**EXERCISE INSTRUCTIONS**
Check each line of the data for "dias", and copy the ones that have it.

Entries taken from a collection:
#####

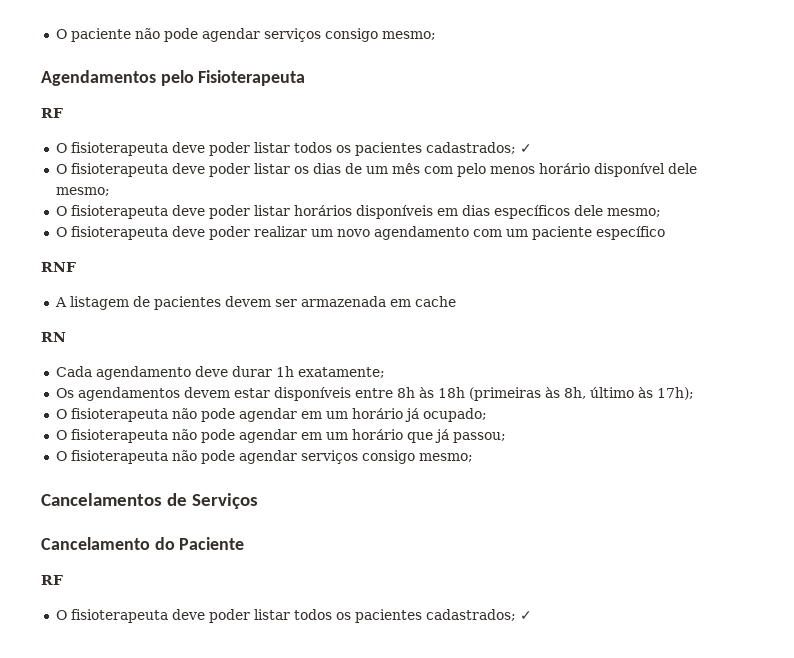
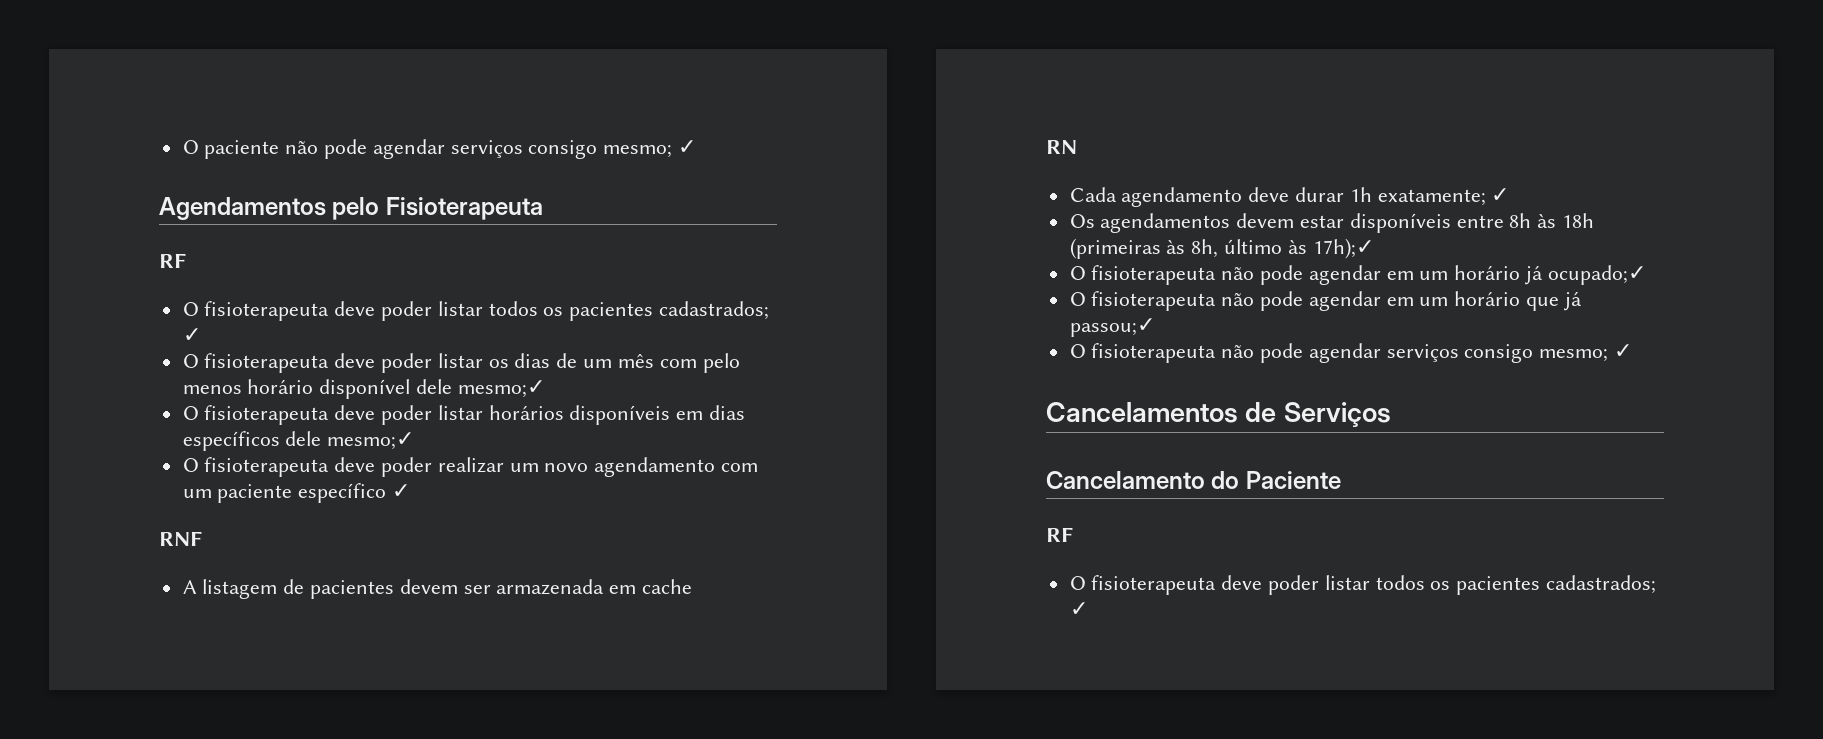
- O paciente não pode agendar serviços consigo mesmo;
+ O paciente não pode agendar serviços consigo mesmo; ✓
- O fisioterapeuta deve poder listar os dias de um mês com pelo menos horário disponível dele mesmo;
+ O fisioterapeuta deve poder listar os dias de um mês com pelo menos horário disponível dele mesmo;✓
- O fisioterapeuta deve poder listar horários disponíveis em dias específicos dele mesmo;
+ O fisioterapeuta deve poder listar horários disponíveis em dias específicos dele mesmo;✓
- O fisioterapeuta deve poder realizar um novo agendamento com um paciente específico
+ O fisioterapeuta deve poder realizar um novo agendamento com um paciente específico ✓
- Cada agendamento deve durar 1h exatamente;
+ Cada agendamento deve durar 1h exatamente; ✓
- Os agendamentos devem estar disponíveis entre 8h às 18h (primeiras às 8h, último às 17h);
+ Os agendamentos devem estar disponíveis entre 8h às 18h (primeiras às 8h, último às 17h);✓
- O fisioterapeuta não pode agendar em um horário já ocupado;
+ O fisioterapeuta não pode agendar em um horário já ocupado;✓
- O fisioterapeuta não pode agendar em um horário que já passou;
+ O fisioterapeuta não pode agendar em um horário que já passou;✓
- O fisioterapeuta não pode agendar serviços consigo mesmo;
+ O fisioterapeuta não pode agendar serviços consigo mesmo; ✓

#####

**EXERCISE RESPONSE**
- O fisioterapeuta deve poder listar os dias de um mês com pelo menos horário disponível dele mesmo;
+ O fisioterapeuta deve poder listar os dias de um mês com pelo menos horário disponível dele mesmo;✓
- O fisioterapeuta deve poder listar horários disponíveis em dias específicos dele mesmo;
+ O fisioterapeuta deve poder listar horários disponíveis em dias específicos dele mesmo;✓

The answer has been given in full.